### Input for this task
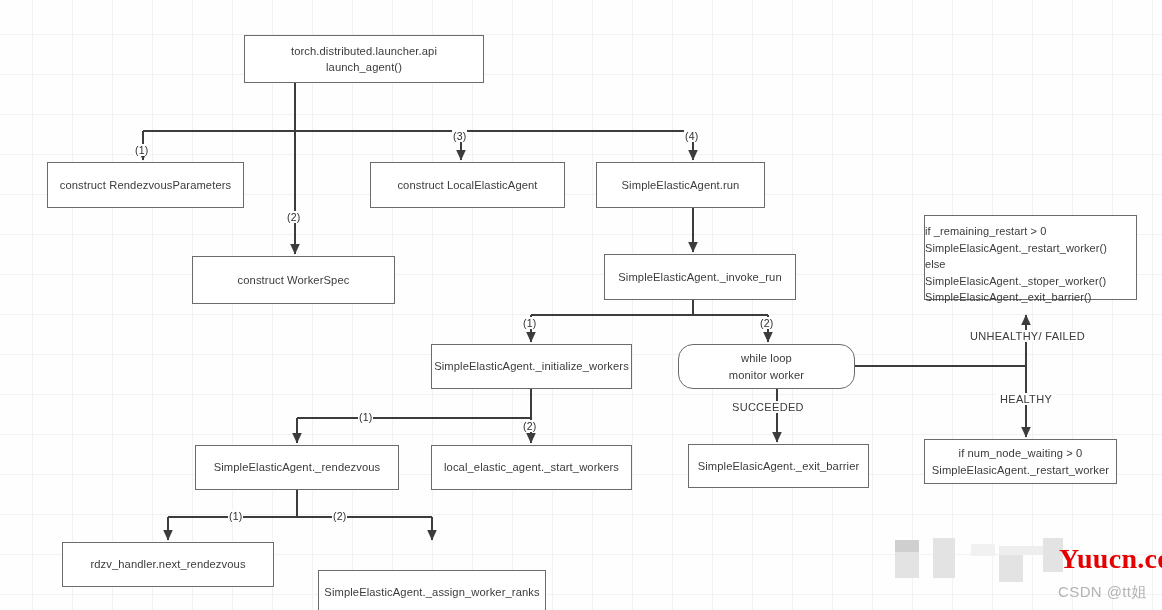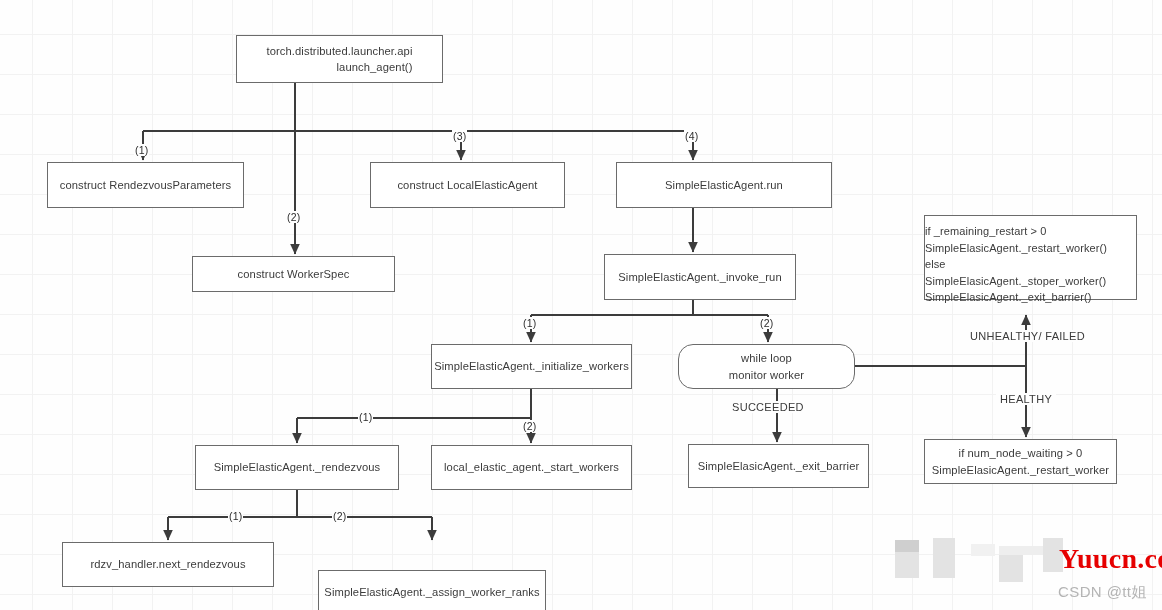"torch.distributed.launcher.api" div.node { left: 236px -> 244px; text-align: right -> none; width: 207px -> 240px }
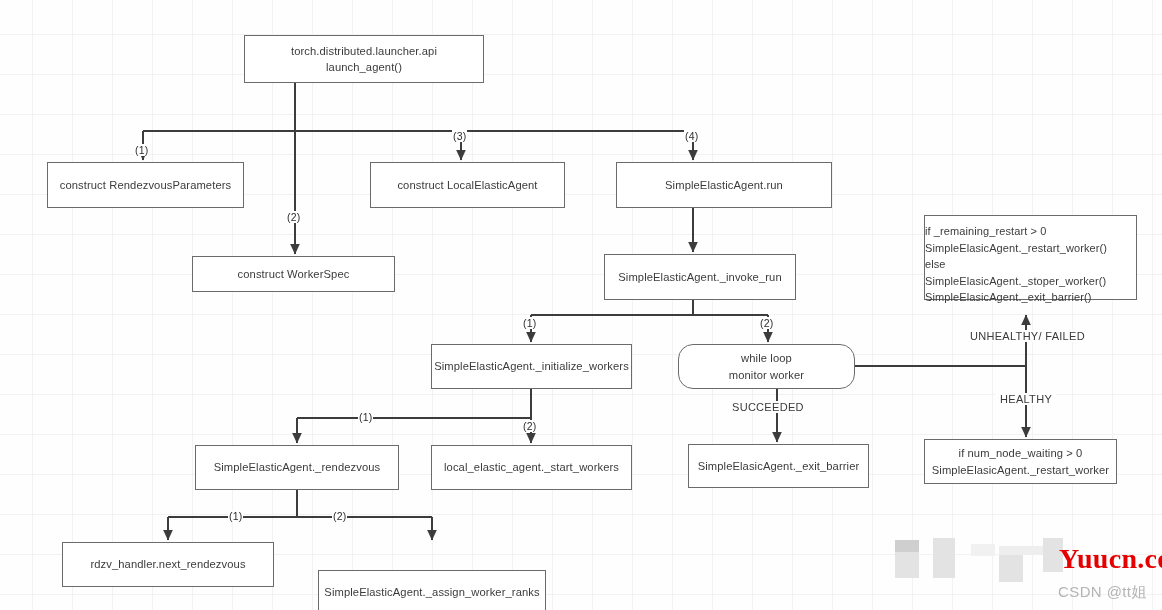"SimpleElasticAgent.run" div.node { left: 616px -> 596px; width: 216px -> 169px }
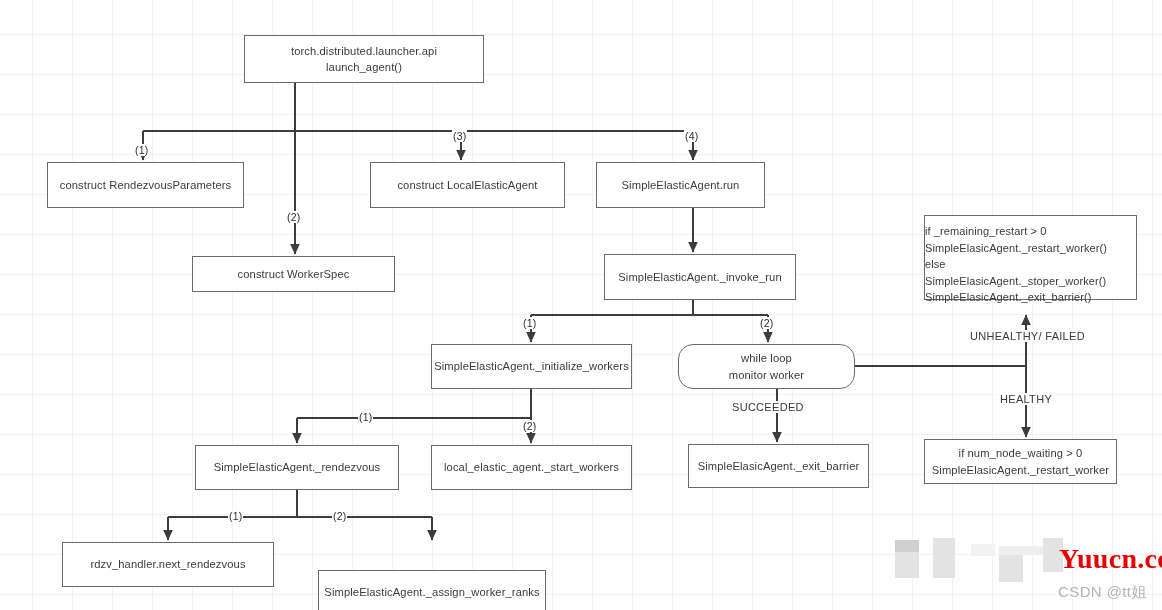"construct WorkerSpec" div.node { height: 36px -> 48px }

--

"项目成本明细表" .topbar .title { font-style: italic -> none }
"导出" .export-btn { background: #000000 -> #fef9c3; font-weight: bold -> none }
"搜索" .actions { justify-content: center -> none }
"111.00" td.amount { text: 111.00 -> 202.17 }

...

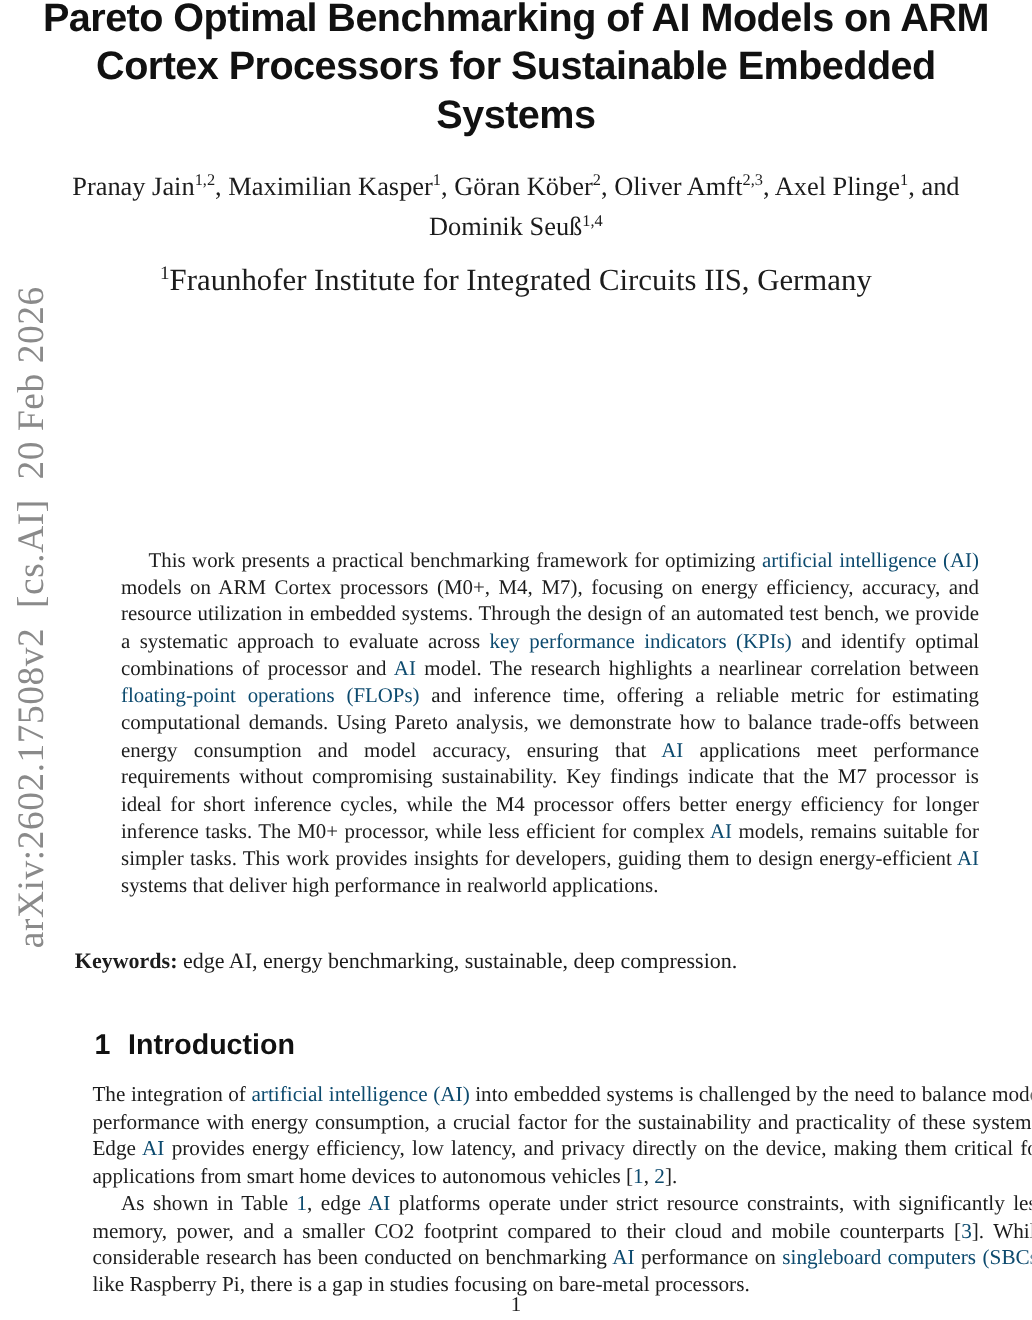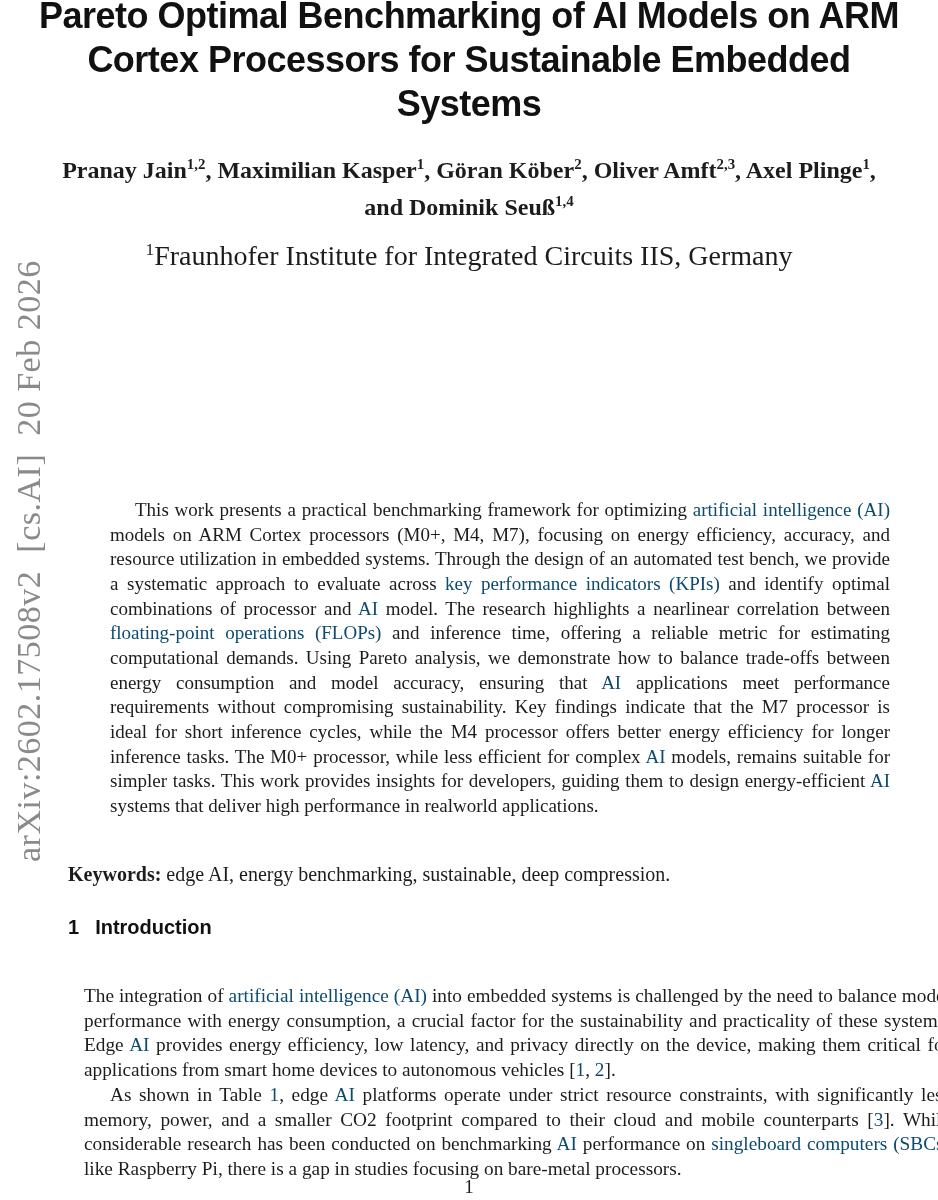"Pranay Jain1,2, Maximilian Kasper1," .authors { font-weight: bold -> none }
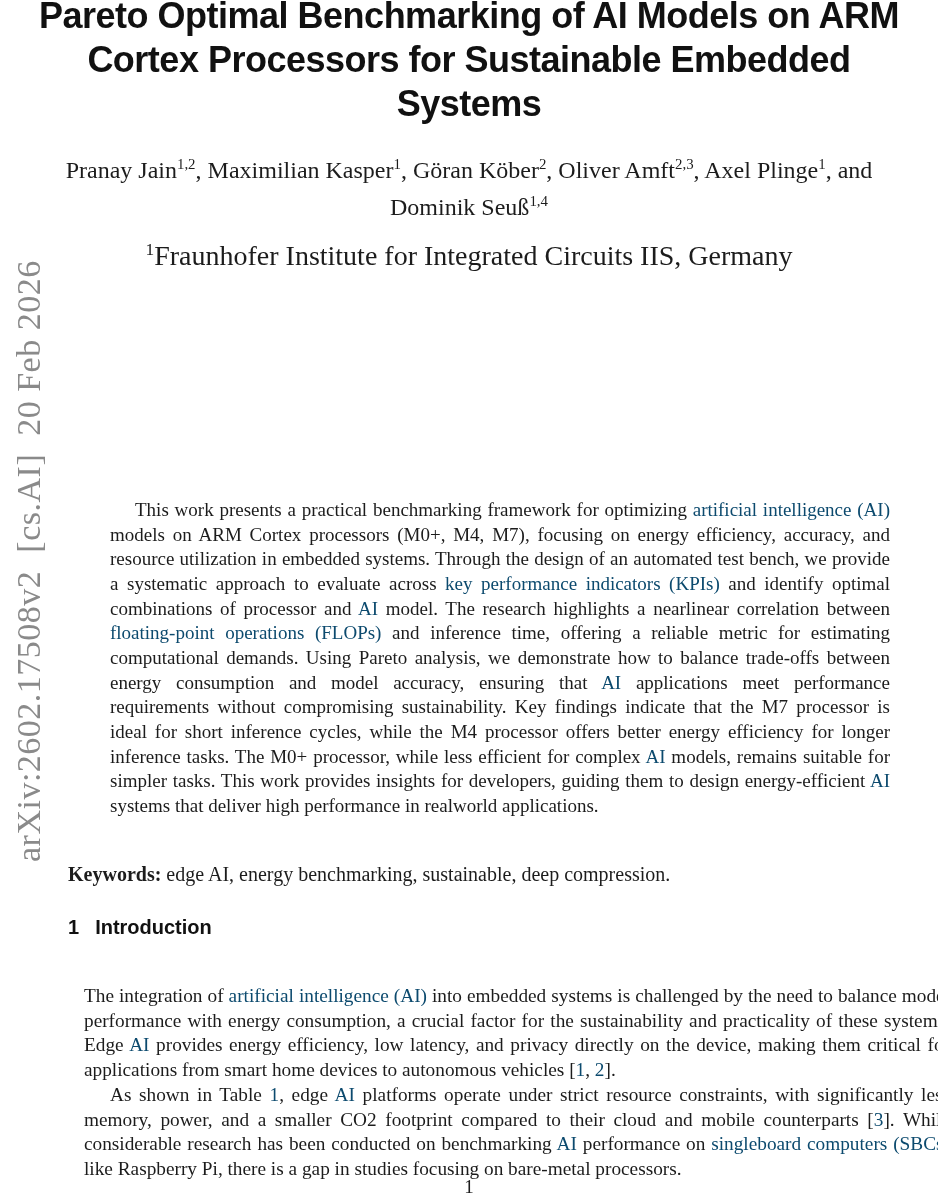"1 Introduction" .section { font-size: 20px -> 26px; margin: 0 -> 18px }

### Task prompt
Taking the entries above, copy word for word the lines from the one with "left: 616px ->" up to and including the one with "height: 36px ->", without any picture.

### Reply to the exercise
"SimpleElasticAgent.run" div.node { left: 616px -> 596px; width: 216px -> 169px }
"construct WorkerSpec" div.node { height: 36px -> 48px }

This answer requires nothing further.